I do not think you meant it like that, but that is certainly how you wrote it.
As for the premise of this and similar stories: It is commonly held that technological advancement disproportionately benefits the ruling classes, while the workers are made to grind away as usual, life having been little altered. This line of thought may vary in intensity and nuance with place and regime. "Folding Beijing" and many stories like it draw up a simplified world--all fictive worlds are simplified--in which this tenet rings particularly true. Probably the author intends to play with a view on our world as it is, or that part of it which she is most concerned with. Certainly she wants to lay hold of a reader's emotion, to keep them reading (we do not all share your desires in speculative fiction): who does not care about what their own lot may become, or the lots of their neighbors?
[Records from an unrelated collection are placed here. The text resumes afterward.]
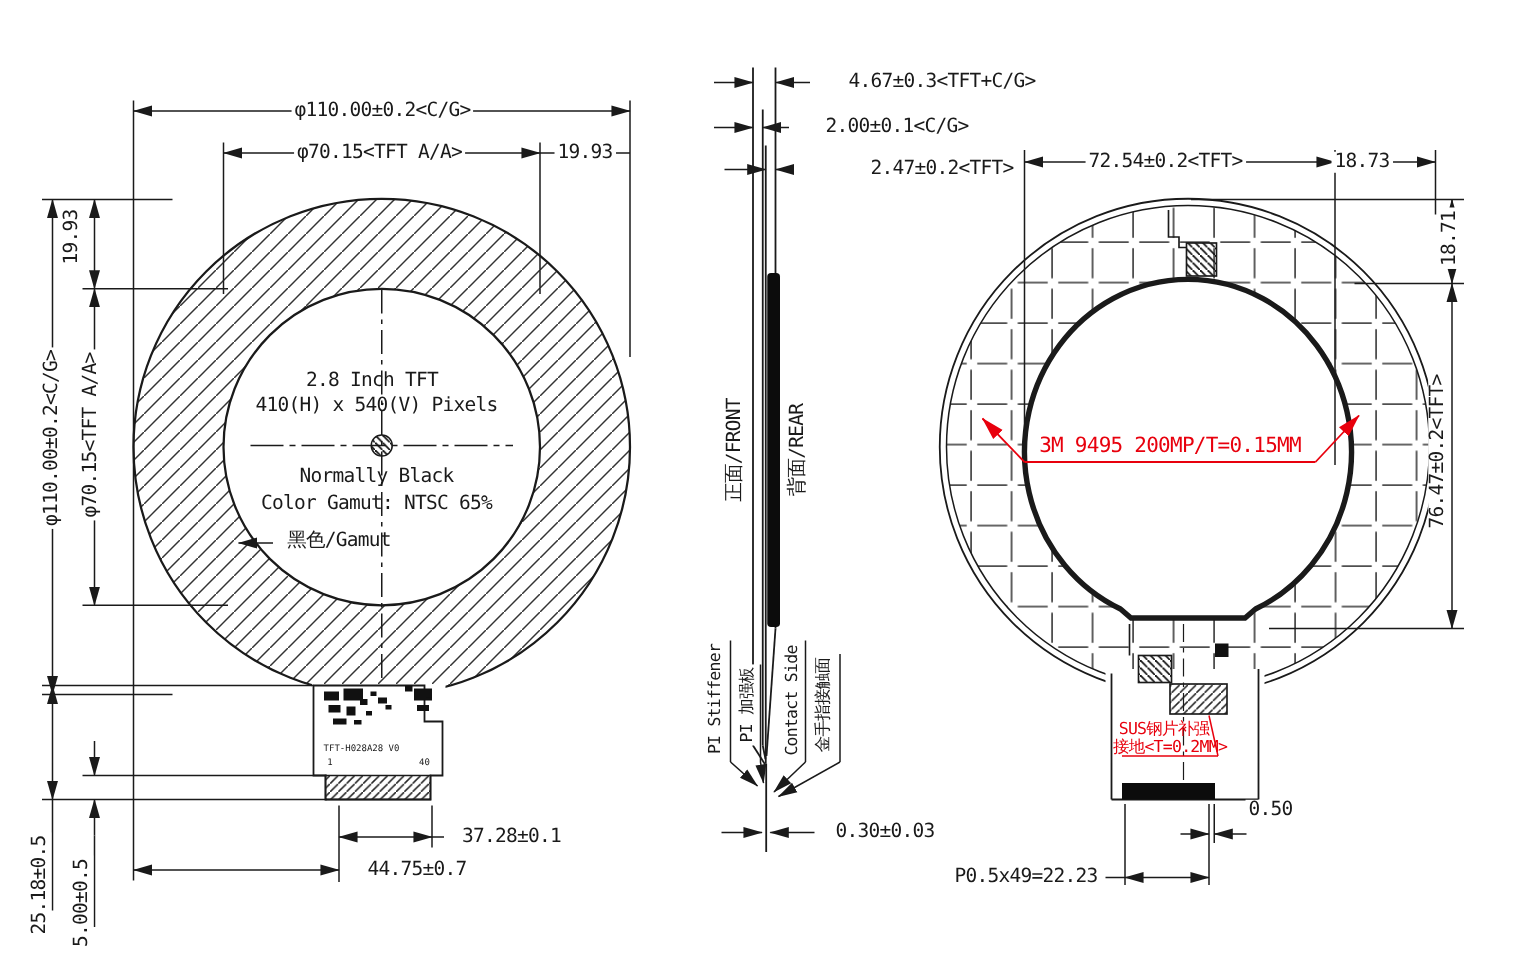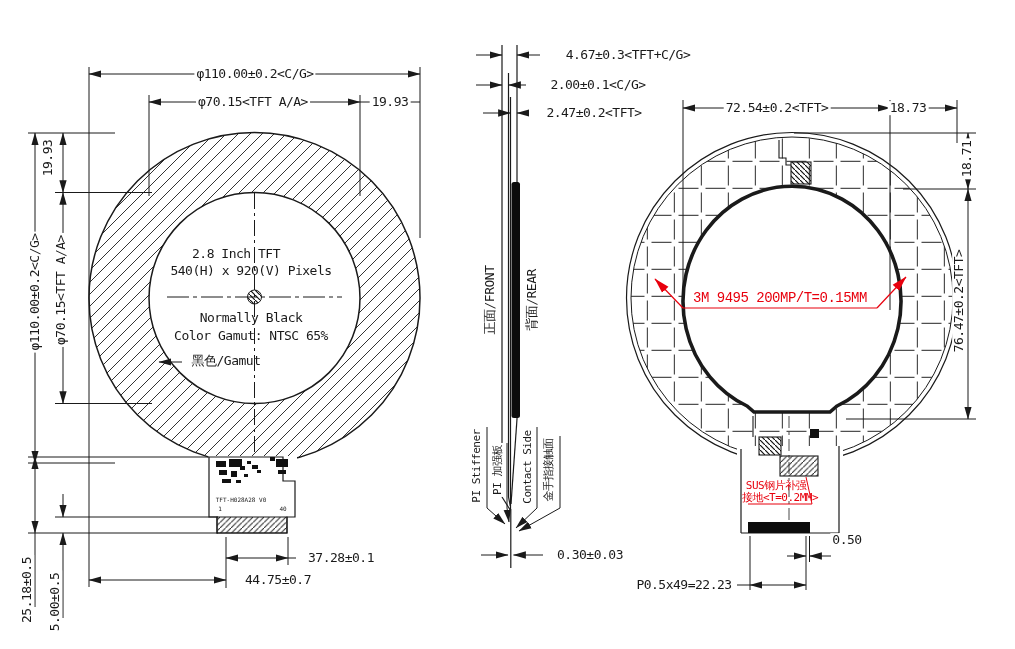--- a/index.html
+++ b/index.html
@@ -204,7 +204,7 @@
 
 <div class="dt" style="left:628px;top:55px">4.67±0.3&lt;TFT+C/G&gt;</div>
 <div class="dt" style="left:598px;top:85px">2.00±0.1&lt;C/G&gt;</div>
-<div class="dt" style="left:594px;top:113px">2.47±0.2&lt;TFT&gt;</div>
+<div class="dt" style="left:628px;top:113px">2.47±0.2&lt;TFT&gt;</div>
 <div class="dt rot cjk" style="left:490px;top:300px">正面/FRONT</div>
 <div class="dt rot cjk" style="left:532px;top:300px">背面/REAR</div>
 <div class="dt rot sm" style="left:477px;top:466px">PI Stiffener</div>

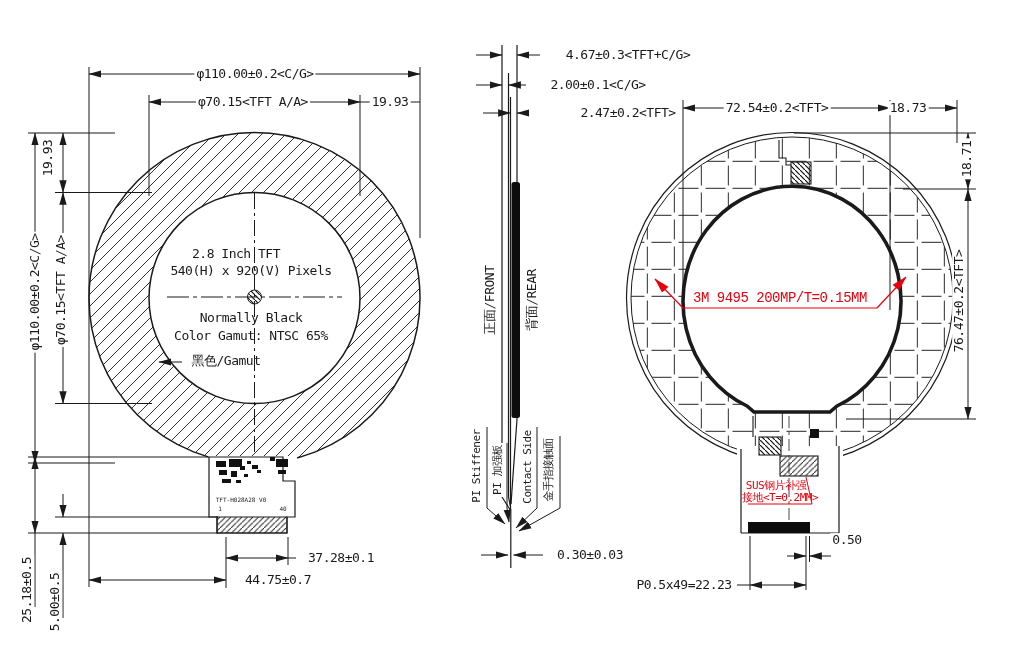--- a/index.html
+++ b/index.html
@@ -189,7 +189,7 @@
 <div class="dt rot" style="left:48px;top:158px">19.93</div>
 <div class="dt rot" style="left:35px;top:292px">φ110.00±0.2&lt;C/G&gt;</div>
 <div class="dt rot" style="left:61px;top:290px">φ70.15&lt;TFT A/A&gt;</div>
-<div class="dt nobg" style="left:236px;top:254px">2.8 Inch TFT</div>
+<div class="dt nobg" style="left:248px;top:254px">2.8 Inch TFT</div>
 <div class="dt nobg" style="left:251px;top:271px">540(H) x 920(V) Pixels</div>
 <div class="dt nobg" style="left:251px;top:318px">Normally Black</div>
 <div class="dt nobg" style="left:251px;top:336px">Color Gamut: NTSC 65%</div>

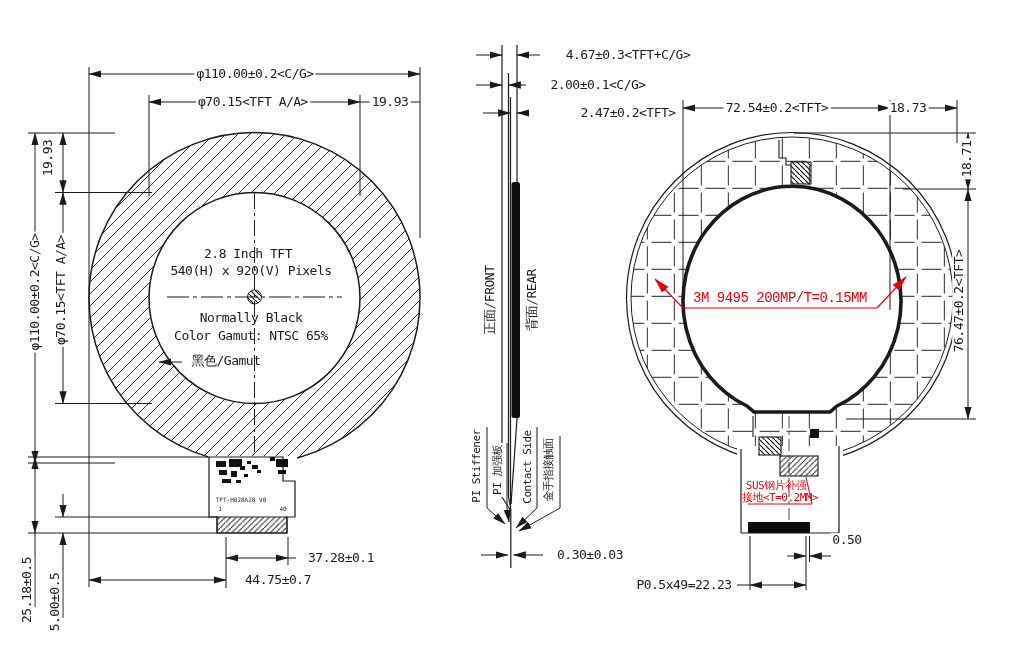--- a/index.html
+++ b/index.html
@@ -190,7 +190,7 @@
 <div class="dt rot" style="left:35px;top:292px">φ110.00±0.2&lt;C/G&gt;</div>
 <div class="dt rot" style="left:61px;top:290px">φ70.15&lt;TFT A/A&gt;</div>
 <div class="dt nobg" style="left:248px;top:254px">2.8 Inch TFT</div>
-<div class="dt nobg" style="left:251px;top:271px">540(H) x 920(V) Pixels</div>
+<div class="dt nobg" style="left:251px;top:271px">410(H) x 540(V) Pixels</div>
 <div class="dt nobg" style="left:251px;top:318px">Normally Black</div>
 <div class="dt nobg" style="left:251px;top:336px">Color Gamut: NTSC 65%</div>
 <div class="dt cjk nobg" style="left:226px;top:361px">黑色/Gamut</div>

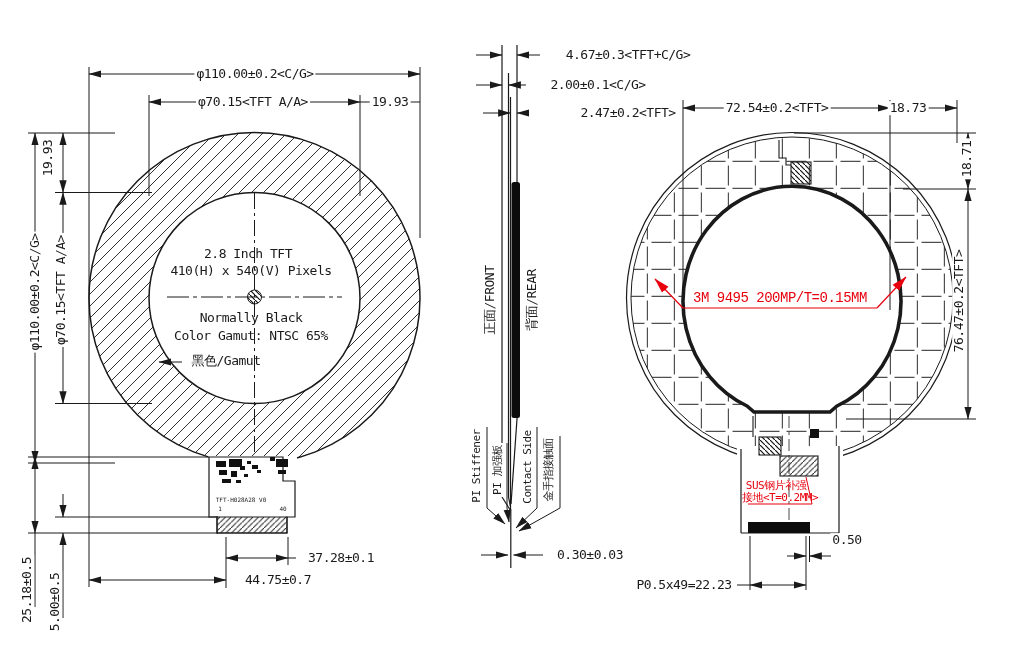--- a/index.html
+++ b/index.html
@@ -12,7 +12,7 @@
   .rot{transform:translate(-50%,-50%) rotate(-90deg);}
   .nobg{background:transparent;}
   .red{color:#e8000d;}
-  .big{font-size:14px;font-family:Liberation Mono, monospace;}
+  .big{font-size:14px;}
   .sm{font-size:11px;}
   .tiny{font-size:6px;letter-spacing:0;padding:0;}
   .cjk{font-size:13px;}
We may even feel this way when our lots are presented figuratively, as in a world that looks a little too close to our own for being so different--or a little too different for being so clearly our own. Many of us are weak for this sort of thing. But I think it's disingenuous to claim that such a story only does this. It may not serve the function you want it to; but then, if you're used to that in science fiction, you should be expecting it any time you see the label.
(If you want to know, I personally thought this one dull, but I feel that way about a lot of science fiction, too.)